# Small hatchback I can get a mountain bike in with only the front wheel off



## RotarySam (Mar 4, 2007)

Hey. I was just wondering what kind of small cars or hatchbacks that I can fit my bike on the inside with just the front wheel off. I had a 2000 Ford Focus ZX3 for five years, and it worked good in there. Right now, I have a Mazda RX-8 that I can either put it on the inside on top of a blanket (with the passenger seat laying flat) or on my trunk rack. I will be getting a new car around August of next year. I don't know what to get yet though.

I'm looking for something under $20k if possible.. the cheaper the better because I will be moving. I was in a VW Rabbit the other day, but the hatch area looked too small for a bike. Correct me if I'm wrong though. I love the new Audi A1/S1, but it won't be out by next year (that might be too small too).
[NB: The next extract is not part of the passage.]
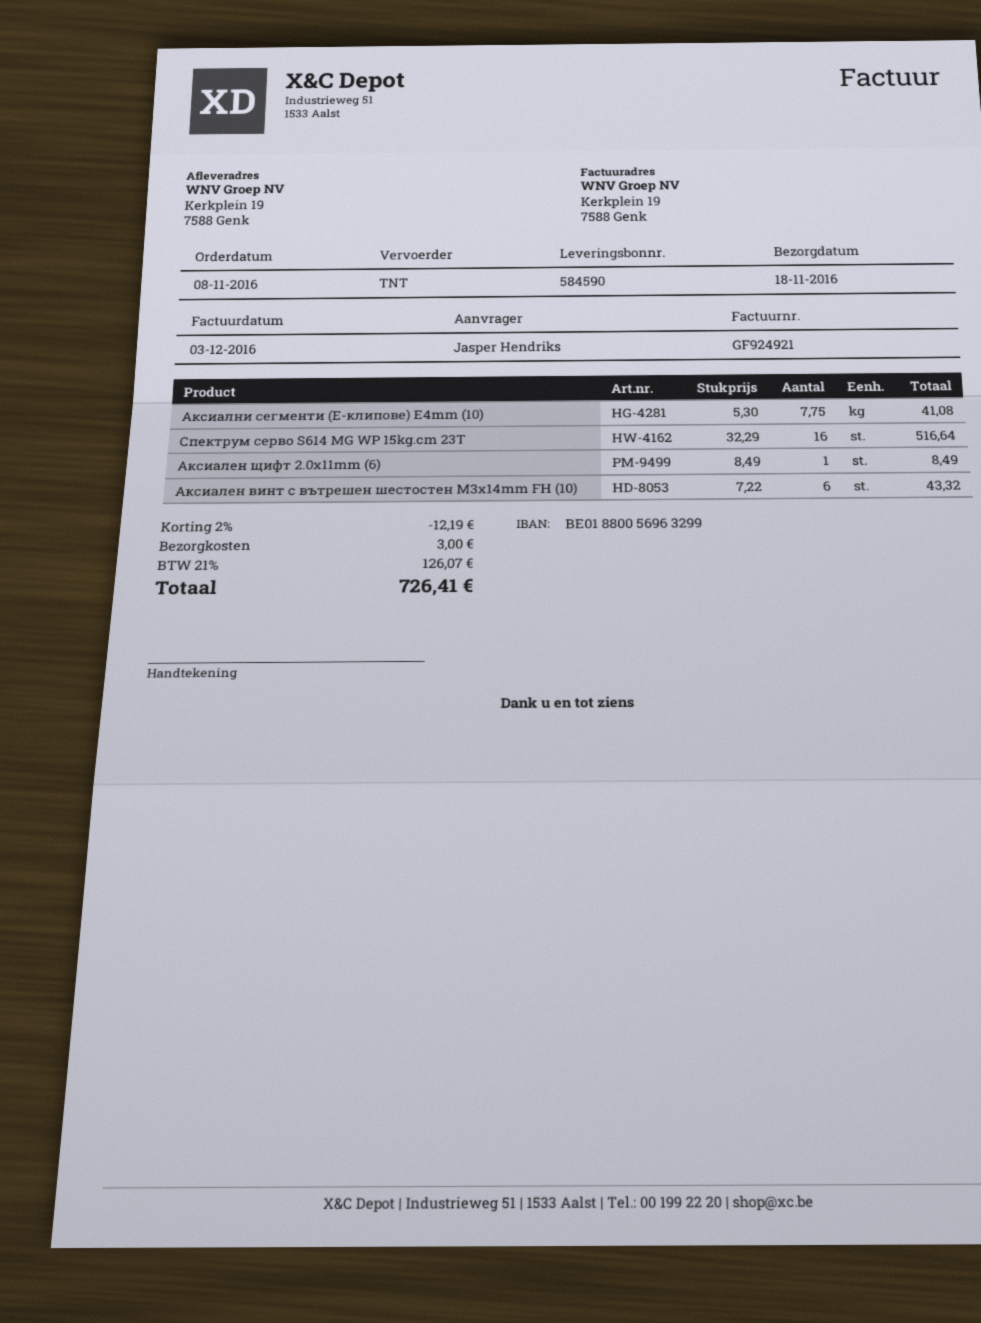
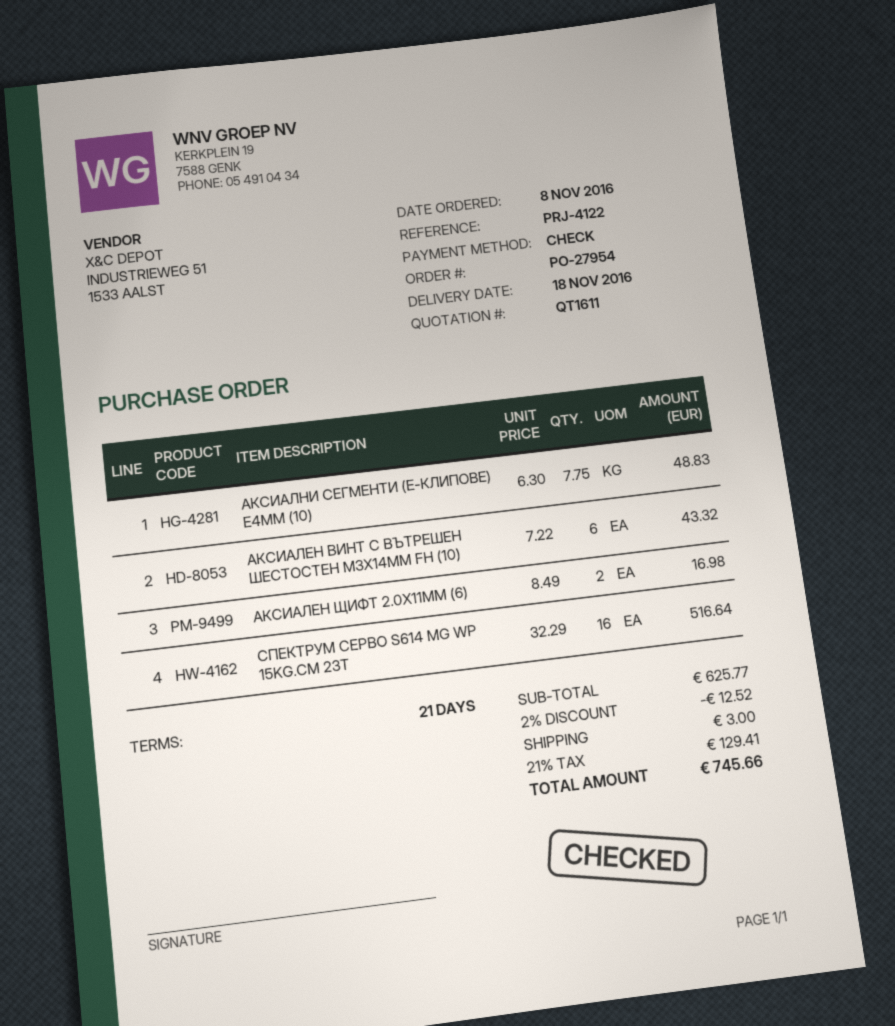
Аксиални сегменти (E-клипове) E4mm (10): 7.75 x 5.30 = 41.08 -> 7.75 x 6.30 = 48.83
Аксиален щифт 2.0x11mm (6): 1 x 8.49 = 8.49 -> 2 x 8.49 = 16.98
discount: 2% = 12.19 -> 2% = 12.52
tax: 21% = 126.07 -> 21% = 129.41
total: 726.41 -> 745.66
On the other side of the spectrum, I was also considering an older Xterra, but I don't know how it would be as a city car (Chicago) during the week and a recreational vehicle on the weekend. I guess I would consider any smaller SUV if it's sporty.

I would also consider a hitch rack on a small car as long as the hardware isn't clearly visible with no rack in it. Does this exist? I tend to mod my cars, so putting a hitch on isn't something I would consider that attractive. Thanks!


----------



## G-reg (Jan 12, 2004)

Suby.


----------



## Raymo853 (Jan 13, 2004)

Element, Mazda 3, Matrix.


----------



## twest820 (Mar 16, 2007)

Civic. Got my 1998 DX hatchback used about a year ago for $5.5k with extras and 76,000 miles on it. Bit over 40mpg highway unless you mod the engine. Bike fits fine with the front wheel off, though maybe not if you ride an XL.


----------



## Syndrome (Sep 2, 2007)

I'd suggest a Matrix. They get great mileage, don't look to bad(IMO), and you can put the back seats down and put two bikes in there pretty easy. I have one and I drive it pretty aggressively with 4 guys in it(to work and back, 100 miles a day) and I get 35mpg like that. If it was just you and you drove it nice then you could easily get 40mpg for hwy.


----------



## BanzaiRider (Jan 15, 2004)

- My friend has a Matrix and it works fine with two bikes standing upright, front wheel off and 3 adults in the car.

- I used to own a Golf 2000, worked fine with two bikes just like the Matrix. The new Golf City would certainly work fine but the Rabbit's back seats don't fold flat so you wouldn't have the option of keeping the bike upright.

- The Honda Fit works fine as well. There was a thread in here with pics of bikes loaded in a Fit.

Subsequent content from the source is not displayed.